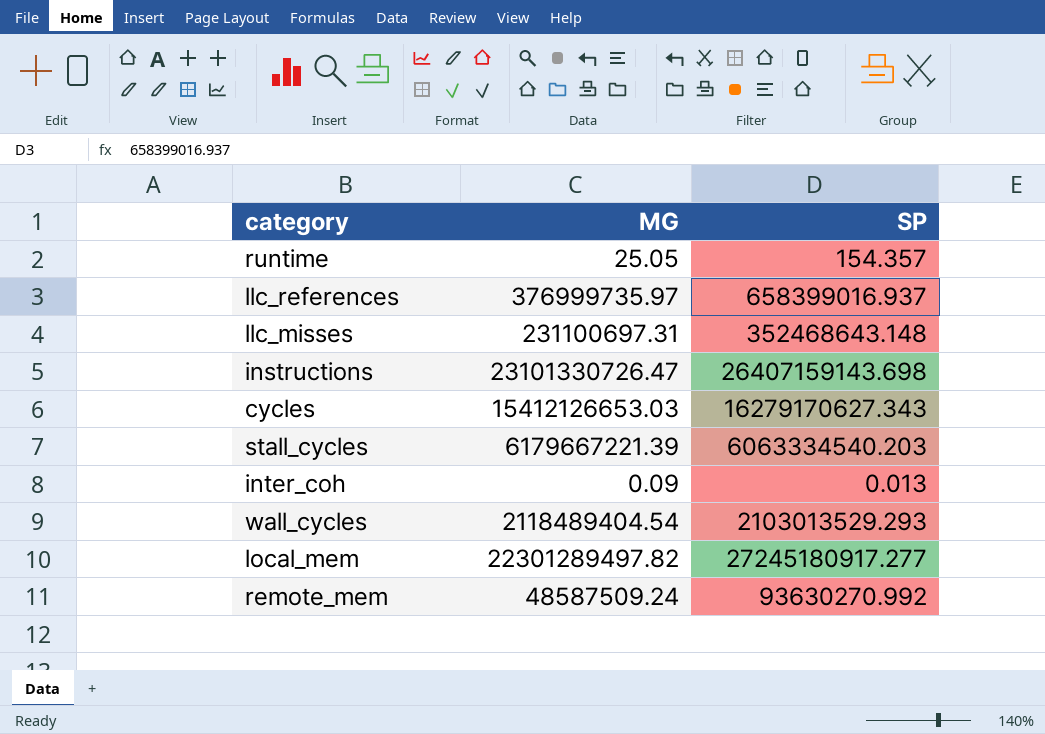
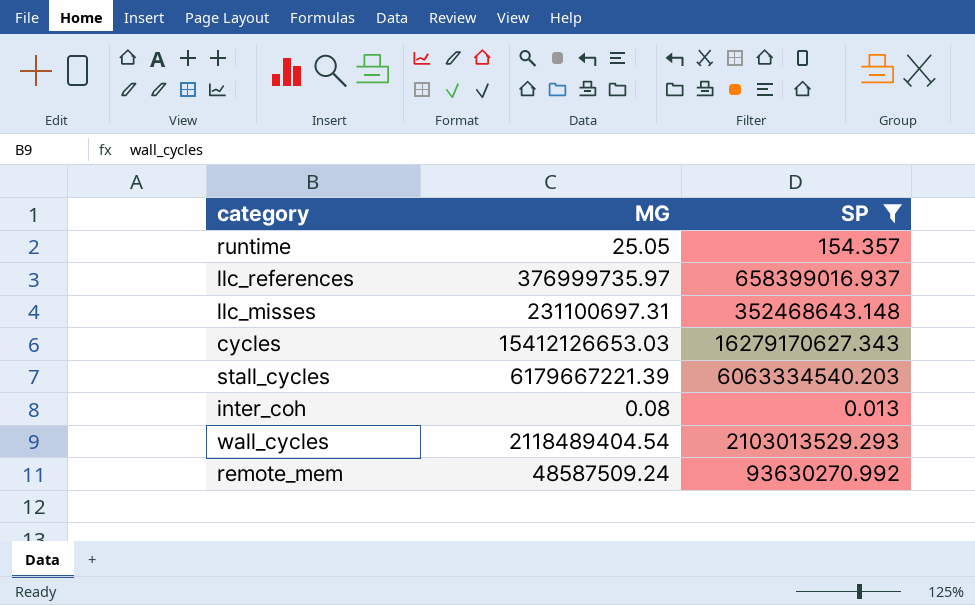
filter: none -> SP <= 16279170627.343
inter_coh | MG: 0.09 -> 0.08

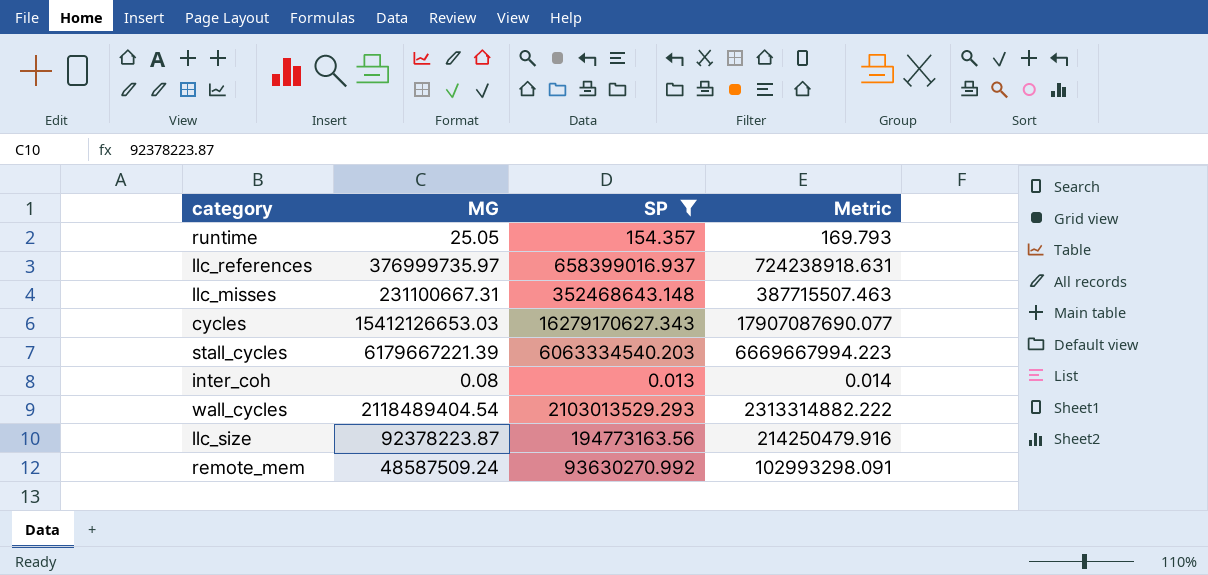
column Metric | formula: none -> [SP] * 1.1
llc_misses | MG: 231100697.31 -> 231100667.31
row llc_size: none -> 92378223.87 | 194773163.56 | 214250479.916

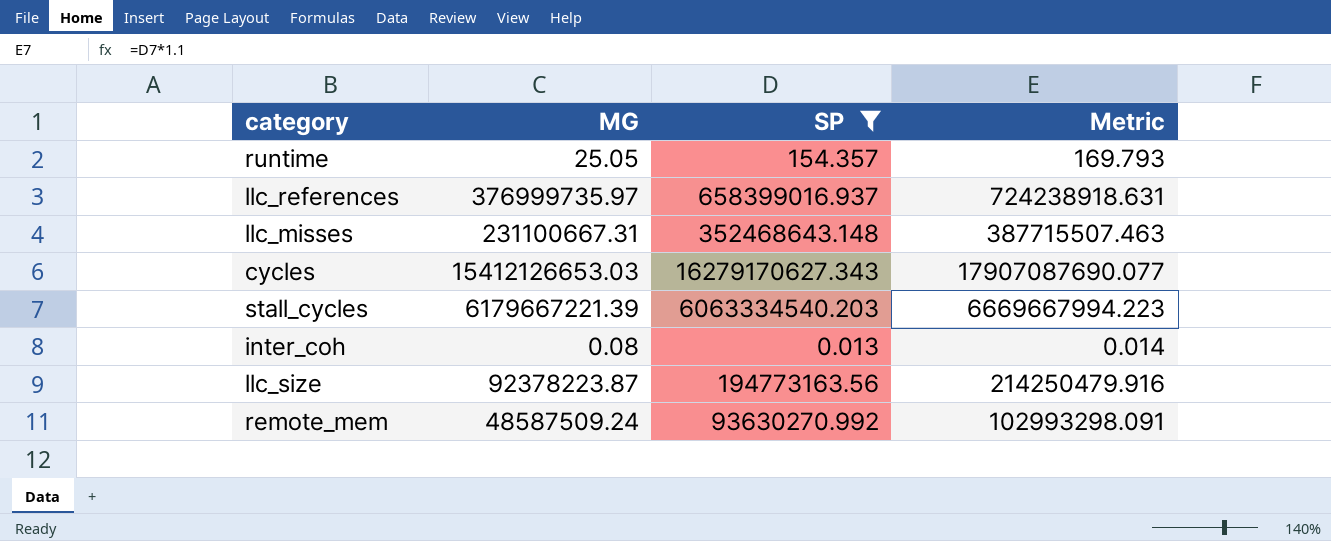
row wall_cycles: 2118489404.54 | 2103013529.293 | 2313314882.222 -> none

^^^^^^^^^^^^^^^^

The problem
An exact copy of the records above is needed, with the pictures removed.

Expected output
filter: none -> SP <= 16279170627.343
inter_coh | MG: 0.09 -> 0.08

column Metric | formula: none -> [SP] * 1.1
llc_misses | MG: 231100697.31 -> 231100667.31
row llc_size: none -> 92378223.87 | 194773163.56 | 214250479.916

row wall_cycles: 2118489404.54 | 2103013529.293 | 2313314882.222 -> none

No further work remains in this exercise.